A solução pragmática para resolver a questão deve ser: "O 'absolutamente' verdadeiro, significando o que nenhuma experiência posterior jamais alterará, é aquele ponto difuso ideal para o qual imaginamos que todas as nossas verdades temporárias algum dia convergirão. (...) Nesse meio tempo, temos de viver hoje com a verdade que podemos ter hoje, e estarmos prontos amanhã para tachá-la de falsidade" (JAMES, 2006, p. 123).
O Humanismo de William James é uma doutrina filosófica resumida em: "o mundo (...) é o que fazemos dele" (JAMES, 2006, p. 132), ou seja, a realidade é uma função do que interpretamos dela. Junto com o pensamento de Epicteto (o que perturbam os homens não são as coisas, mas sim a opinião que delas têm) e Sartre (não importa o que fazem com a gente, mas sim o que fazemos com o que fazem com a gente), caracterizam o pensamento da psicoterapia cognitiva.

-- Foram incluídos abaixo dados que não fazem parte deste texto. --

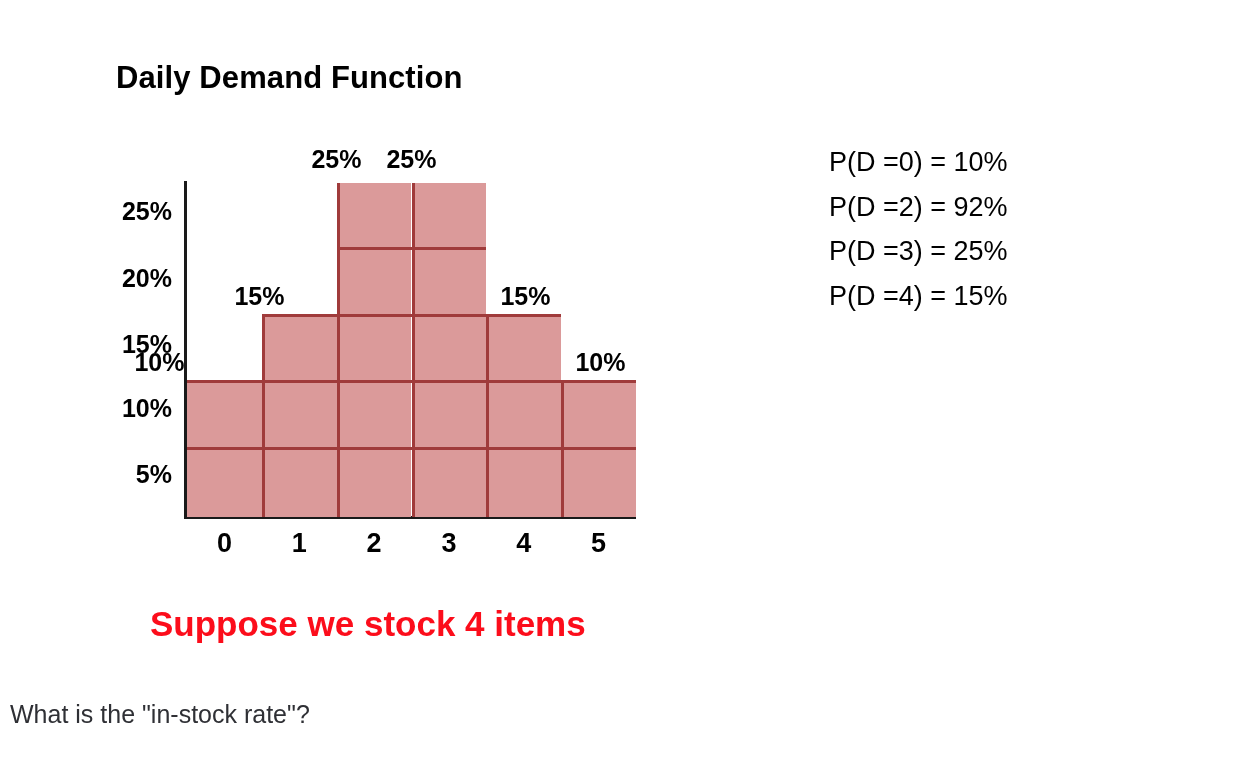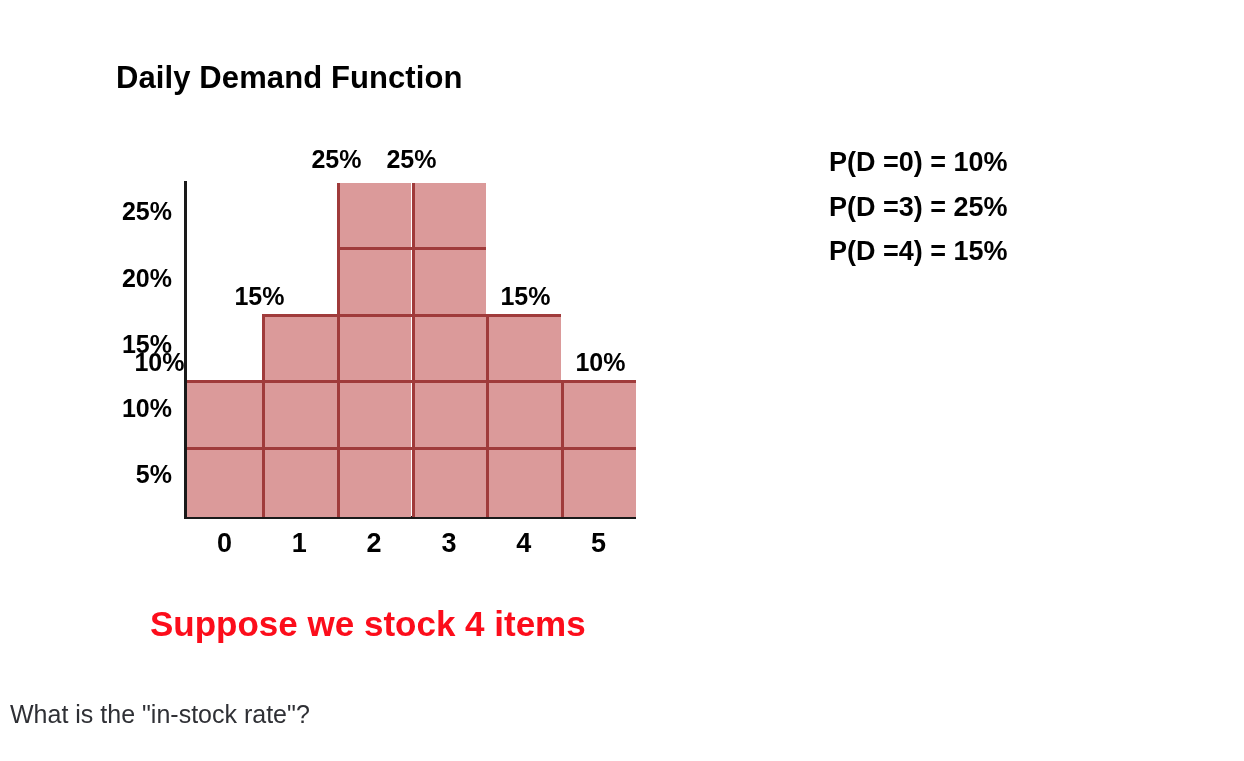--- a/index.html
+++ b/index.html
@@ -129,21 +129,21 @@
     white-space: nowrap;
     margin-left: 11px;
   }
 
   
   #pmf-list {
     position: absolute;
     left: 829px;
     top: 140px;
     font-size: 27px;
-    font-weight: 700;
+    font-weight: 400;
     line-height: 44.5px;
     color: #000000;
     text-align: center;
   }
   #pmf-list div { white-space: nowrap; }
 
   
   #question {
     position: absolute;
     left: 10px;
@@ -202,17 +202,18 @@
   <div class="x-tick" style="left:336.67px;">2</div>
   <div class="x-tick" style="left:411.5px;">3</div>
   <div class="x-tick" style="left:486.33px;">4</div>
   <div class="x-tick" style="left:561.17px;">5</div>
 </div>
 
 <div id="stock-note">Suppose we stock 4 items</div>
 
 <div id="pmf-list">
   <div>P(D =0) = 10%</div>
+  <div>P(D =2) = 92%</div>
   <div>P(D =3) = 25%</div>
   <div>P(D =4) = 15%</div>
 </div>
 
 <div id="question">What is the "in-stock rate"?</div>
 
 </body></html>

Esse Humanismo abre precedentes para que os pragmatistas compreendam sua posição integrativa, utilizando-se de diversos modos de pensar, desde que úteis: "O pragmatista é a última pessoa a negar a realidade dessas abstrações. (...) Tomar, porém, a edição absoluta do mundo concretamente significa uma hipótese diferente" (JAMES, 2006, p. 142).
O que significa em sua vida o pragmatismo? Afinal de contas, que resultado prático há para você nessa noção, de preferência a outras? "Se não pode ser traçada nenhuma diferença prática qualquer, então as alternativas significam praticamente a mesma coisa, e toda a disputa é vã" (JAMES, 2006, p. 44).
- James, William. Pragmatismo. São Paulo: Martin Claret, 2007.